The development of digital banking models, such as Timo or LiveBank, is an example of this trend, enabling banks to meet young customers’ need for banking services anytime and anywhere, he noted.
Ngo Thi Hang from the Department for inspection and supervision of domestic credit institutions under the SBV’s Banking Supervision Agency said the emergence of the 4th Industrial Revolution brings opportunities to Vietnamese banks to extend outside of the country, expand their activity and build their brand abroad.
In addition, thanks to the revolution, they can also access and expand supply of appropriate banking products and services to those who do not currently have bank accounts in remote areas, she said.
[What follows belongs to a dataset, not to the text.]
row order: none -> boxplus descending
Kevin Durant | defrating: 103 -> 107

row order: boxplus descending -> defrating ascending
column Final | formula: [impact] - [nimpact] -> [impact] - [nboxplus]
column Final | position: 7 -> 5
However, she noted that besides the promising opportunities, the revolution also poses many challenges to Vietnam’s banking and finance sector.
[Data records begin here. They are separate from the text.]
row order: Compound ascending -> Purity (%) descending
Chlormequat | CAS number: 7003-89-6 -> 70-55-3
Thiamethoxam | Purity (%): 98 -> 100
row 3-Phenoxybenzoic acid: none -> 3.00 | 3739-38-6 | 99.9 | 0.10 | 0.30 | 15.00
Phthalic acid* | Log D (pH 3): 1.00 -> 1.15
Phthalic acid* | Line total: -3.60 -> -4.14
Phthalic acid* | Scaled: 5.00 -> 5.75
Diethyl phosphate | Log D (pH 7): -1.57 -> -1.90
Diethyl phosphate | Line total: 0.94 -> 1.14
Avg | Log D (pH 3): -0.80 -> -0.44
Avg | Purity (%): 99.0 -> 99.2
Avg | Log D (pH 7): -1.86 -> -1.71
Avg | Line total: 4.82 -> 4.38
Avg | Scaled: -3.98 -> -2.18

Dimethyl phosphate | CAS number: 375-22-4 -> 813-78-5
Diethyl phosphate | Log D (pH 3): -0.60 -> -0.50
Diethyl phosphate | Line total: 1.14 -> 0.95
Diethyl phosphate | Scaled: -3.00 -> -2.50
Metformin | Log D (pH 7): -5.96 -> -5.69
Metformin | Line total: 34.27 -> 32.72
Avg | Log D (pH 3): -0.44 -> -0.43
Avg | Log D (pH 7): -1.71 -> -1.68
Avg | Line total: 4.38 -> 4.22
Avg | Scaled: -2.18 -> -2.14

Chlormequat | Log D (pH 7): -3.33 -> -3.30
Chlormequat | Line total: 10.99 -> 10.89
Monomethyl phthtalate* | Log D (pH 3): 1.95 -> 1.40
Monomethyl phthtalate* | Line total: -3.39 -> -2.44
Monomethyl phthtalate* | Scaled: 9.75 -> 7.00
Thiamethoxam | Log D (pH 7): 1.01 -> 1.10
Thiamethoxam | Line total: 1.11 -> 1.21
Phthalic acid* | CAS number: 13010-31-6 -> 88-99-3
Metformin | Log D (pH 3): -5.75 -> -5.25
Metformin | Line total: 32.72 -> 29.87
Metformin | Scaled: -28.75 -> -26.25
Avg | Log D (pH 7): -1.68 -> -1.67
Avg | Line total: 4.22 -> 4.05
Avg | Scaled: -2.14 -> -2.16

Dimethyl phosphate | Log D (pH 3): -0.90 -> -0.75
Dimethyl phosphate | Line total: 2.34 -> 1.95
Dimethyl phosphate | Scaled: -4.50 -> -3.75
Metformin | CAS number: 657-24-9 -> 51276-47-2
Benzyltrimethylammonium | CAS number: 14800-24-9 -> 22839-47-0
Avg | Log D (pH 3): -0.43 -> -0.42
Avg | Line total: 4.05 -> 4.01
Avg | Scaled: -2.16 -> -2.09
Hang stressed the need to build new laws for banking sector reform, adding that banks’ business models and financial resources for basic construction investment need to be fine-tuned to adapt to the trend of high technology application.
According to Director Loi, the SBV has been setting up a Steering Committee on Fintech, which is working to develop a legal framework for this area.
However, there is still a lack of policy mechanism to attract investment in Fintech, he noted.
Technological development can drive agricultural restructuring
Vietnam should capitalise on advancements in technology to restructure its agriculture based on three key pillars, said Deputy Minister of Agriculture and Rural Development Ha Cong Tuan. Tuan made the suggestion as part of his opening remarks at a seminar on the visions of and solutions to a smart and sustainable system of agriculture, which was held in Hanoi as part of the activities at the Industry 4.0 Summit and Expo 2018.
According to the official, the first pillar is the application of technology, particularly high-tech, to agricultural production on a larger scale. The second is promoting the reorganisation of agricultural production towards forming supply chains, with enterprises placed at the centre, and towards allocating support from farmers and cooperatives in terms of supply, technological application, origin tracing, and trademark building. The third covers serious and practical institutional reform, making business climate transparent, and improving competitiveness to boost domestic and international investment in agriculture.
He said Vietnam exported 36.4 billion USD worth of farm produce in 2017 and the figure is likely to reach 40 billion USD this year. The official also pointed out some of the shortcomings of agricultural development in Vietnam, which include products falling short of potential, scattered production, low value added farm produce, and the low rate of technological application.